Yes, that would be the result. Presently, someone who specializes in a small set of games, such as Francis Fahys, can gain a high general GCR by doing well in those games.

in any case it seems, if I'm understanding right, the current GC rating system may 'punish' the winner of a given game between 2 particular players who have already played each other many times, by not awarding what might otherwise be a lot of rating points for winning the given game in question.
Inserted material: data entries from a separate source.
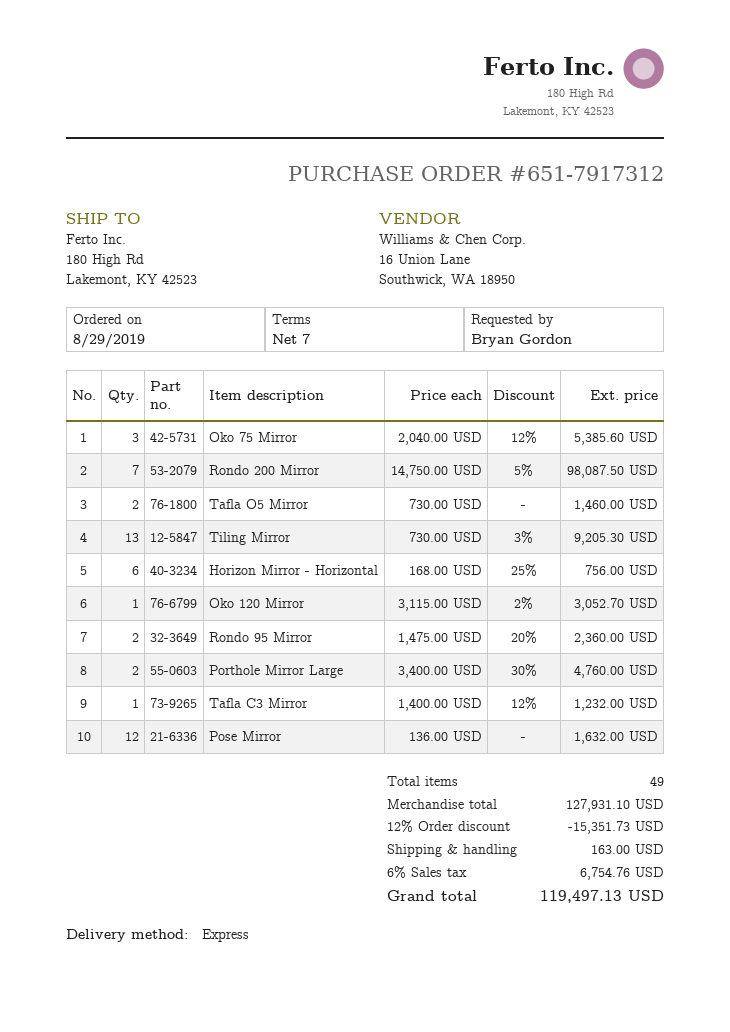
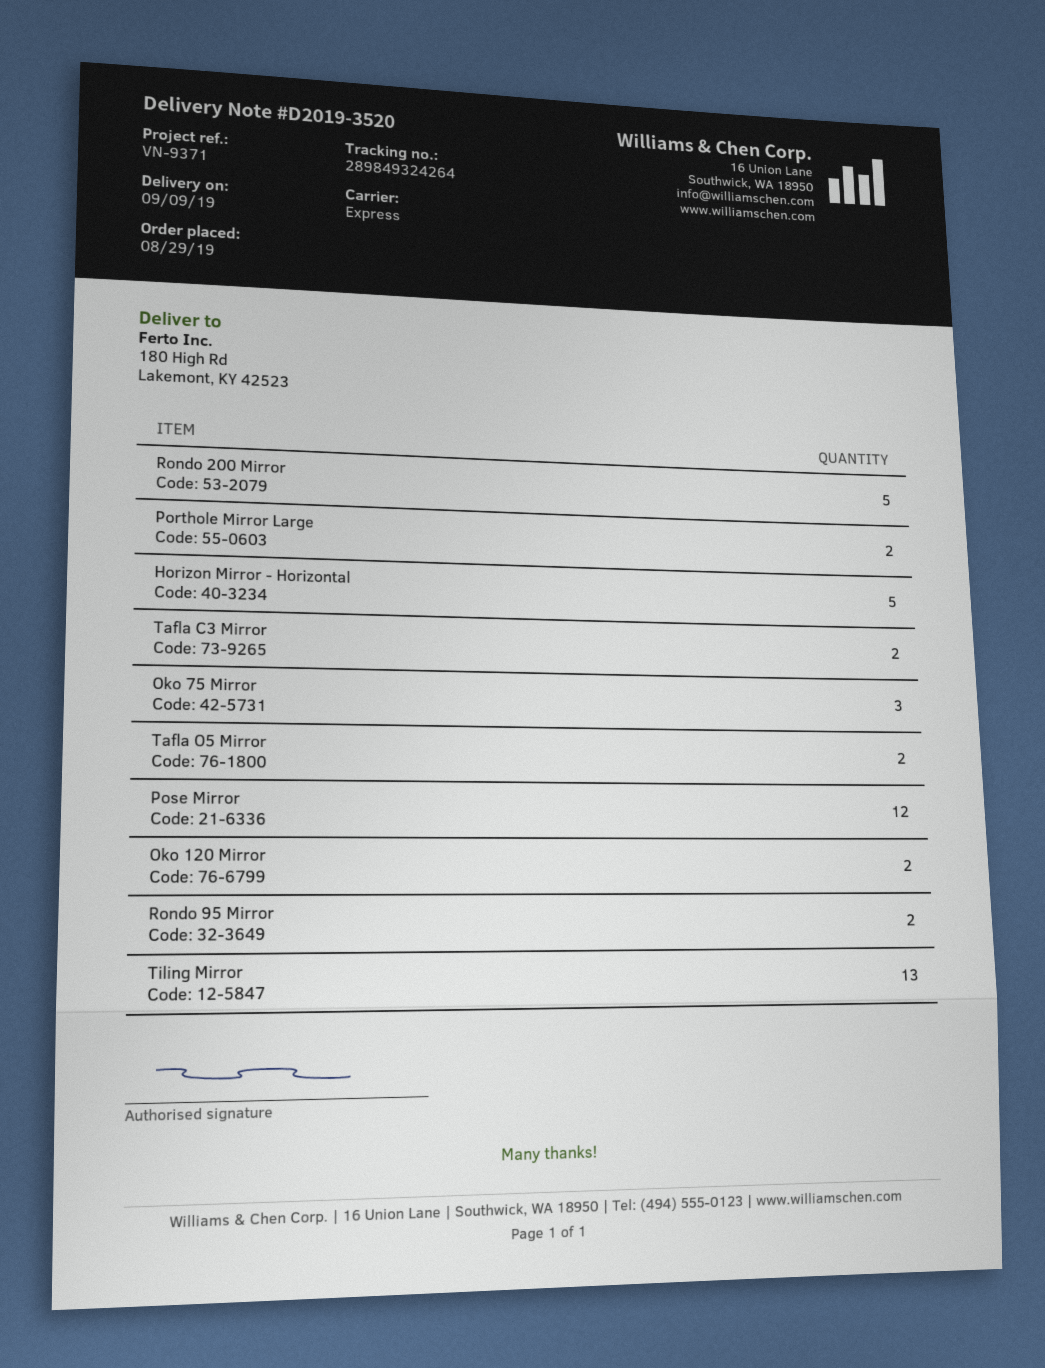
Rondo 200 Mirror: 7 -> 5
Horizon Mirror - Horizontal: 6 -> 5
Oko 120 Mirror: 1 -> 2
Tafla C3 Mirror: 1 -> 2

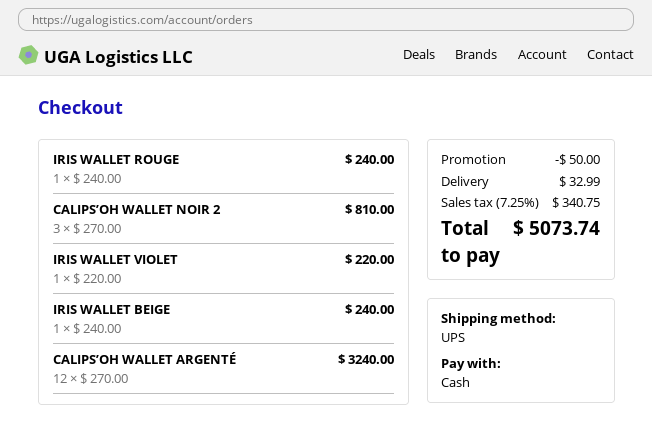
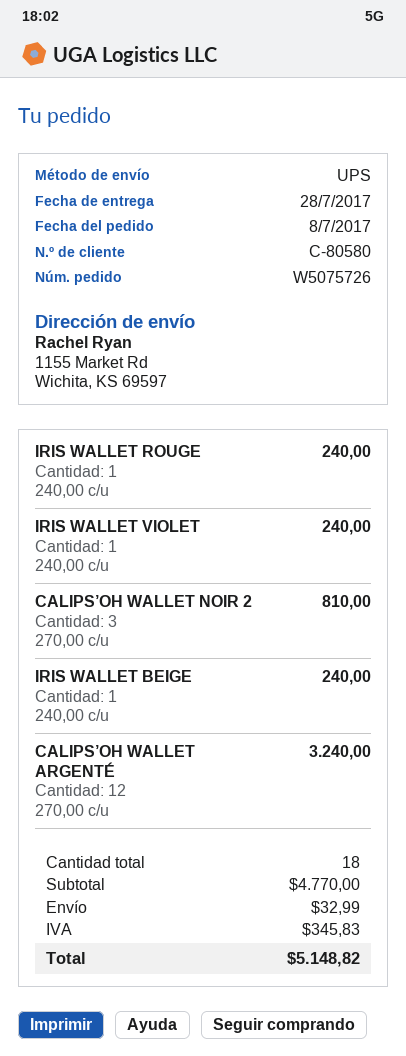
IRIS WALLET VIOLET: 1 x 220.00 = 220.00 -> 1 x 240.00 = 240.00
discount: 50.00 -> none
tax: 340.75 -> 345.83
total: 5073.74 -> 5148.82

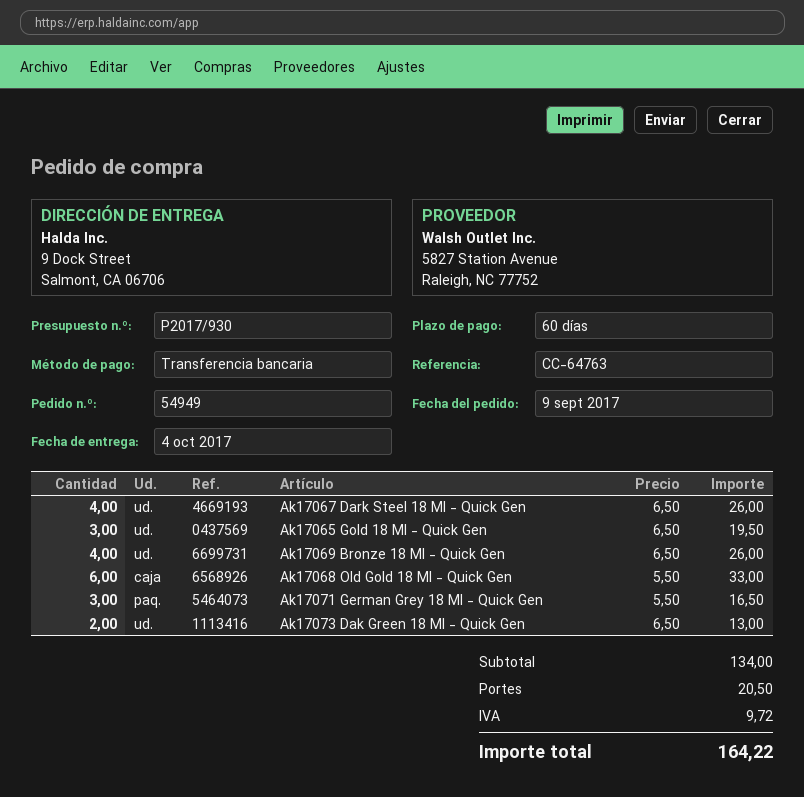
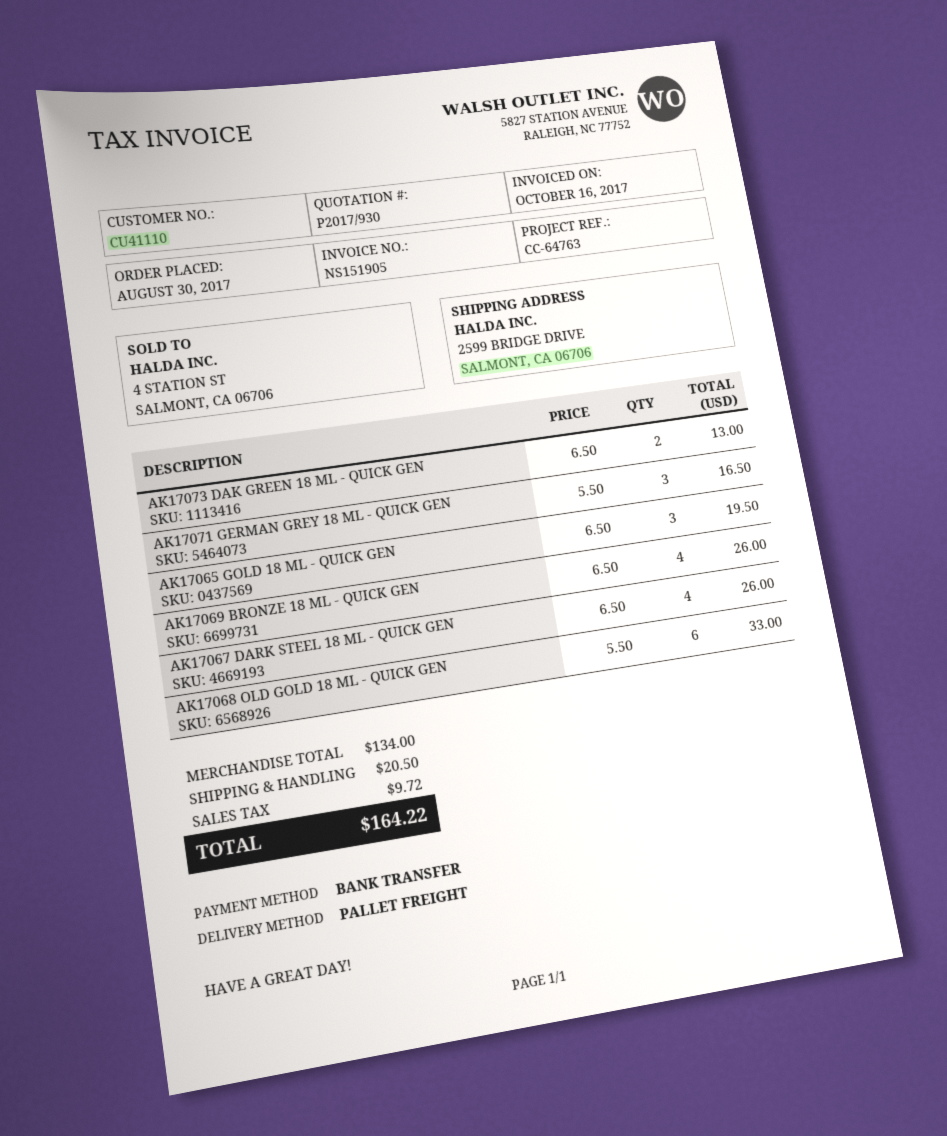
order date: 2017-09-09 -> 2017-08-30
ship to: 9 Dock Street, Salmont, CA 06706 -> 2599 BRIDGE DRIVE, SALMONT, CA 06706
Game Courier ratings are not calculated on a game-by-game basis. For each pair of players, all the games played between them factor into the calculation simultaenously. Also, it is not designed to "award" points to players. It works very differently than Elo, and if you begin with Elo as your model for how a ratings system works, you could get some wrong ideas about how GCR works. GCR works through a trial-and-error method of adjusting ratings between two players to better match the ratings that would accurately predict the outcome of the games played between them. The number of games played between two players affects the size of this adjustment. Given the same outcome, a smaller adjustment is made when they have played few games together, and a larger adjustment is made when they have played several games together.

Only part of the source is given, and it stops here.